すえたちばなを出ると、山の静けさはすぐに海の気配へ変わった。最初に拾ったのは、松浦魚市場で見た魚の光。名物という言葉より、今日の水揚げが町の朝を動かしている感じが印象に残った。次に、松浦水軍の記憶をたどり、海を眺める高台へ。候補にしていた公園は道路状況が気になったので無理をせず、星鹿城山の景色へ切り替えた。これが二つ目の発見、旅は予定より判断のほうが景色を変えるということ。そこから平戸へ向かい、港を見下ろす城と、寺の屋根のそばに立つ教会を訪ねた。最後に拾ったのは、異なる時代と信仰が同じ坂道に重なっている風景。三つとも大きな名所の陰にあるけれど、帰り道まで静かに残る発見だった。

この旅の足跡

  1. 揚がったばかりの魚をその場で買える市場がある。松浦はアジフライの町だと知っていたけれど、朝の魚の光まで名物に見えてきた。

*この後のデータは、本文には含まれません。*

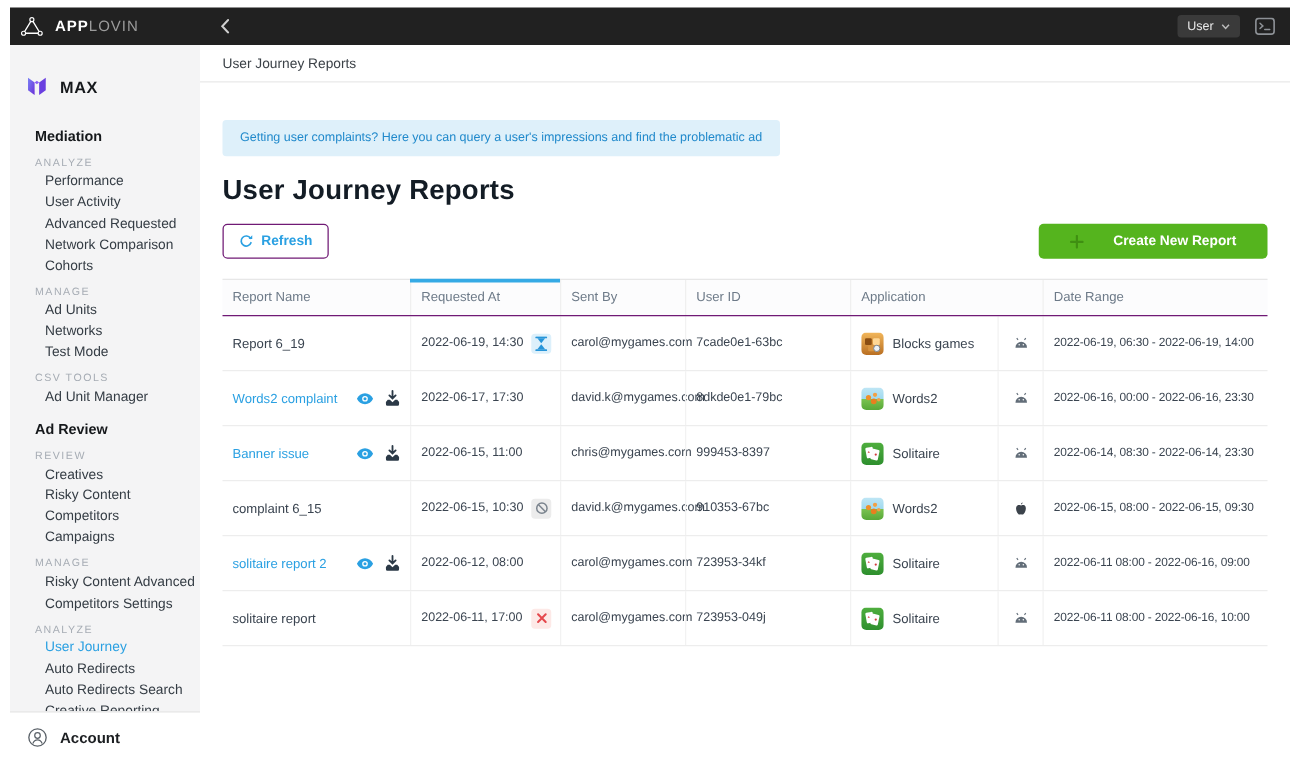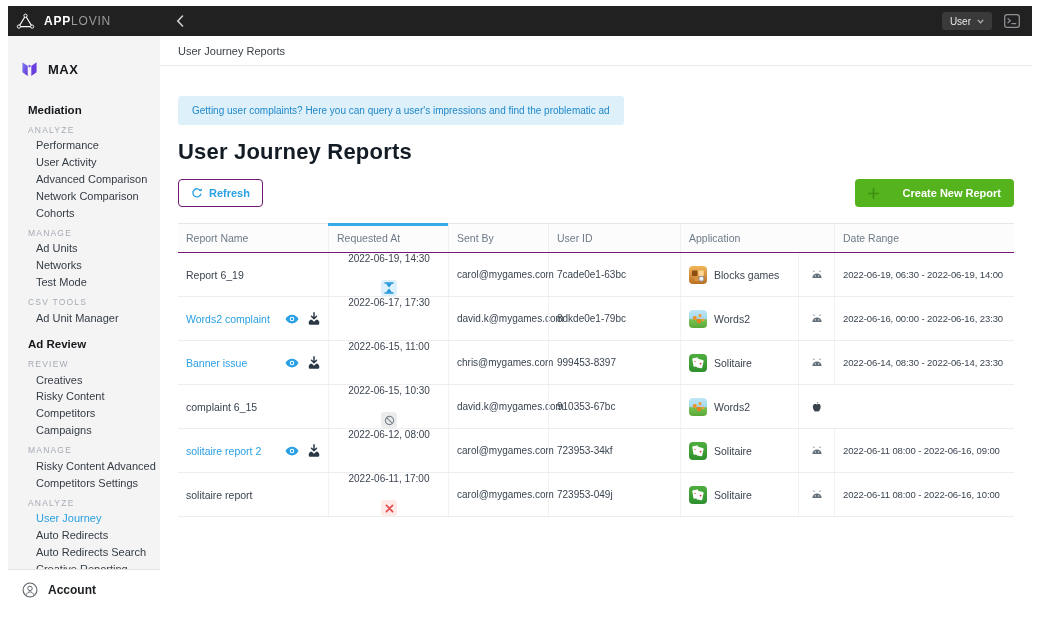--- a/index.html
+++ b/index.html
@@ -146,7 +146,7 @@
           <div class="nav-section">ANALYZE</div>
           <div class="nav-link">Performance</div>
           <div class="nav-link">User Activity</div>
-          <div class="nav-link">Advanced Comparison</div>
+          <div class="nav-link">Advanced Requested</div>
           <div class="nav-link">Network Comparison</div>
           <div class="nav-link">Cohorts</div>
           <div class="nav-section">MANAGE</div>

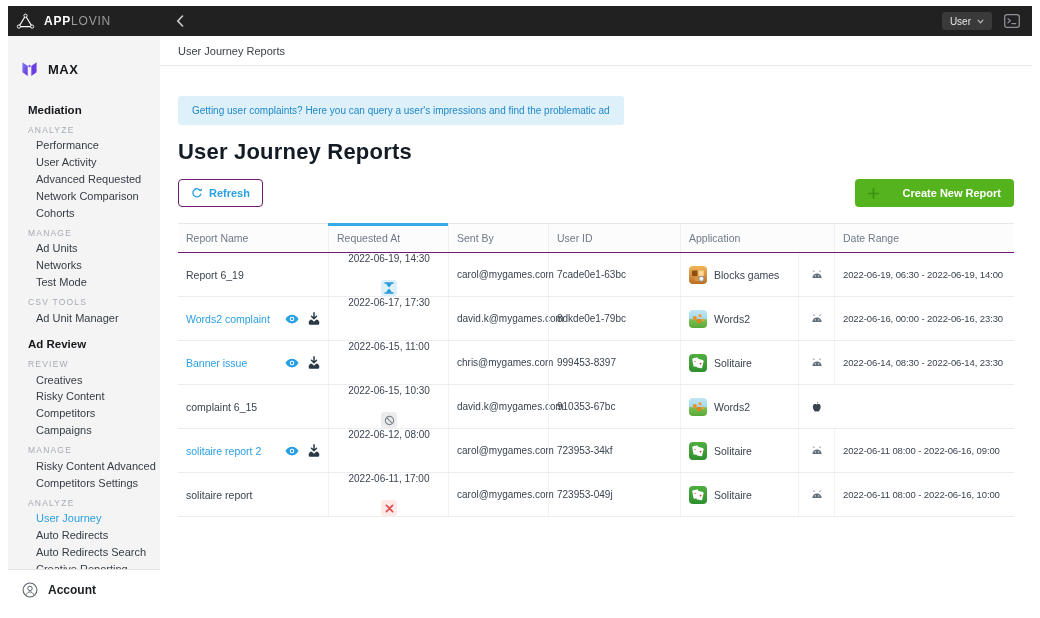--- a/index.html
+++ b/index.html
@@ -40,7 +40,7 @@
   .page-title { font-size:22px; color:#131c25; margin-top:14px; letter-spacing:.2px; }
   .actions-row { display:flex; justify-content:space-between; align-items:center; margin-top:14px; }
   .refresh-btn { display:flex; align-items:center; gap:6px; background:#fff; border:1px solid #701a75; color:#2aa0e2; font-size:11px; font-weight:bold; height:28px; padding:0 12px; border-radius:4px; cursor:pointer; font-family:inherit; }
-  .create-btn { display:flex; align-items:center; gap:24px; background:#55b41e; border:none; color:#fff; font-size:11px; font-weight:bold; height:28px; padding:0 13px; border-radius:4px; cursor:pointer; font-family:inherit; }
+  .create-btn { display:flex; align-items:center; gap:24px; background:#55b41e; border:none; color:#fff; font-size:11px; font-weight:bold; height:28px; padding:0 25px; border-radius:4px; cursor:pointer; font-family:inherit; }
 
   
   .table { margin-top:16px; width:836px; }

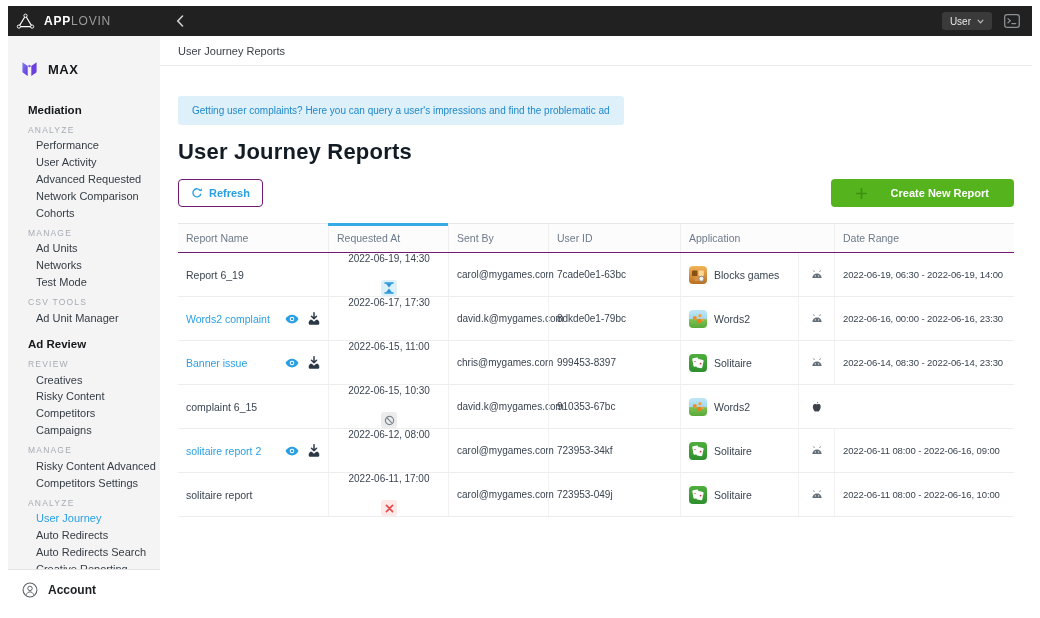--- a/index.html
+++ b/index.html
@@ -56,7 +56,7 @@
   .td-name .acts { display:flex; align-items:center; gap:9px; }
   .td-name .acts span { cursor:pointer; display:flex; }
   .report-link { color:#2aa0e2; cursor:pointer; }
-  .td-req { justify-content:space-between; padding-right:7px;flex-direction:column; }
+  .td-req { justify-content:space-between; padding-right:7px; }
   .status-badge { width:16px; height:16px; border-radius:3px; display:flex; align-items:center; justify-content:center; }
   .status-pending { background:#dcf0fb; }
   .status-cancelled { background:#ececec; }

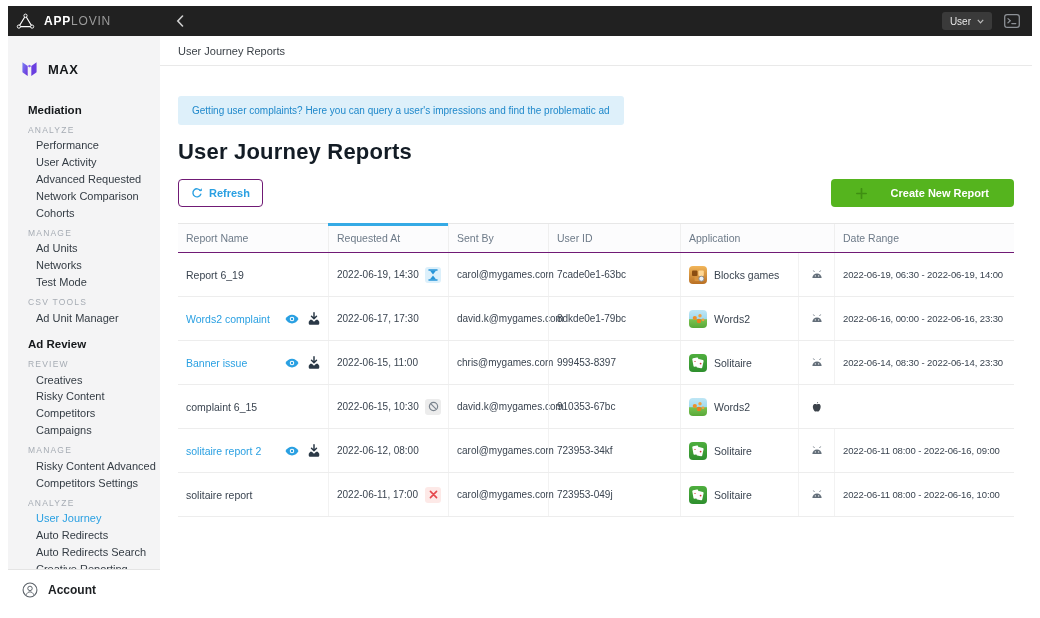--- a/index.html
+++ b/index.html
@@ -411,6 +411,9 @@
                     </svg>
                   </span>
                 </div>
+                <div class="td td-range">
+                  <span>2022-06-15, 08:00 - 2022-06-15, 09:30</span>
+                </div>
               </div>
               <div class="tr grid7">
                 <div class="td td-name">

  2. 魚市場の近くで、松浦水軍の記憶が海とつながっている。魚を見た直後だからか、昔の船も同じ潮の匂いを追っていた気がする。
  3. 高台に出ると、伊万里湾の島影が細かく重なった。不老山総合公園は候補にしたが道路通行止め情報があり、代わりに星鹿城山の眺めへ向かった。
  4. 平戸城は港を見下ろす丘の上にあり、城というより海の門番に見えた。石垣の向こうから、交易路の広さが想像以上に迫ってくる。
  5. 寺の屋根と教会の尖塔が同じ坂の視界に入る。ザビエル記念教会は、平戸の異文化交流を説明文より先に景色で伝えてくれた。
  6. 坂を下ると港の気配が戻り、海風だけが旅の順番を覚えていた。平戸の教会めぐりは日曜のミサ時間に注意が必要だと最後に気づく。